§ **Work request**:
Scan the data. Collect each line that contains the word "Melone".

**** Working data ****

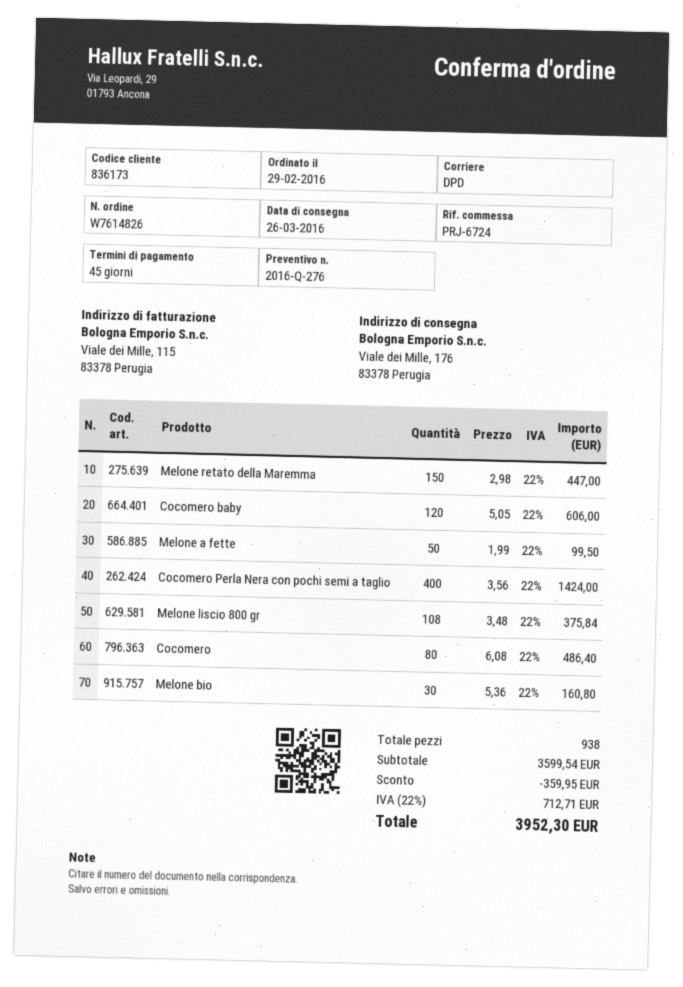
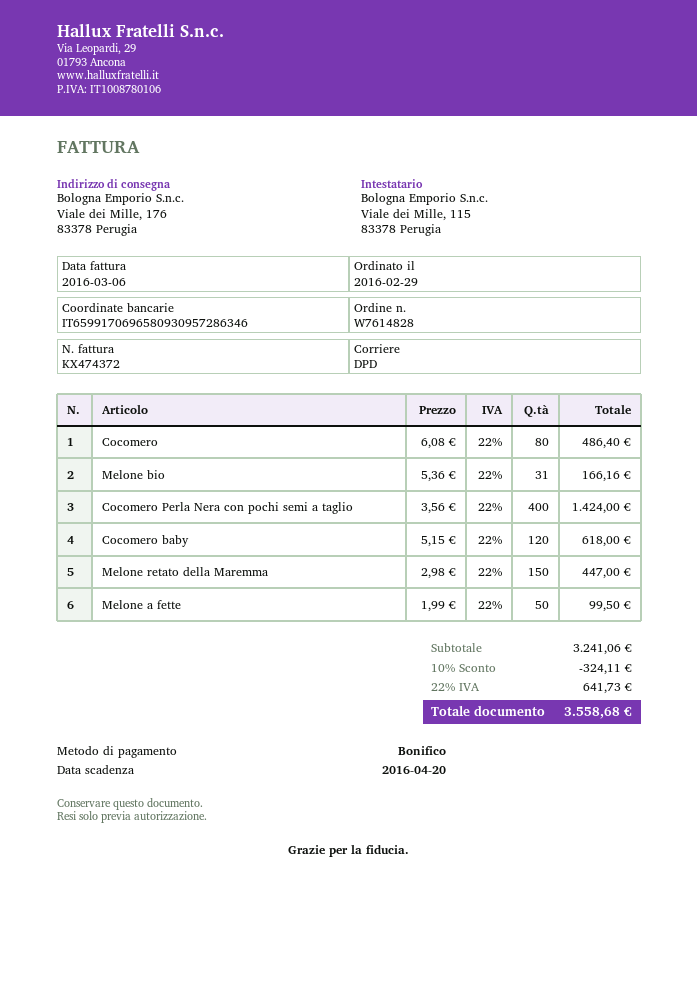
order number: W7614826 -> W7614828
Cocomero baby: 120 x 5.05 = 606.00 -> 120 x 5.15 = 618.00
Melone liscio 800 gr: 108 x 3.48 = 375.84 -> none
Melone bio: 30 x 5.36 = 160.80 -> 31 x 5.36 = 166.16
subtotal: 3599.54 -> 3241.06
discount: 359.95 -> 324.11
tax: 22% = 712.71 -> 22% = 641.73
total: 3952.30 -> 3558.68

****

§ **The completed task**:
Melone liscio 800 gr: 108 x 3.48 = 375.84 -> none
Melone bio: 30 x 5.36 = 160.80 -> 31 x 5.36 = 166.16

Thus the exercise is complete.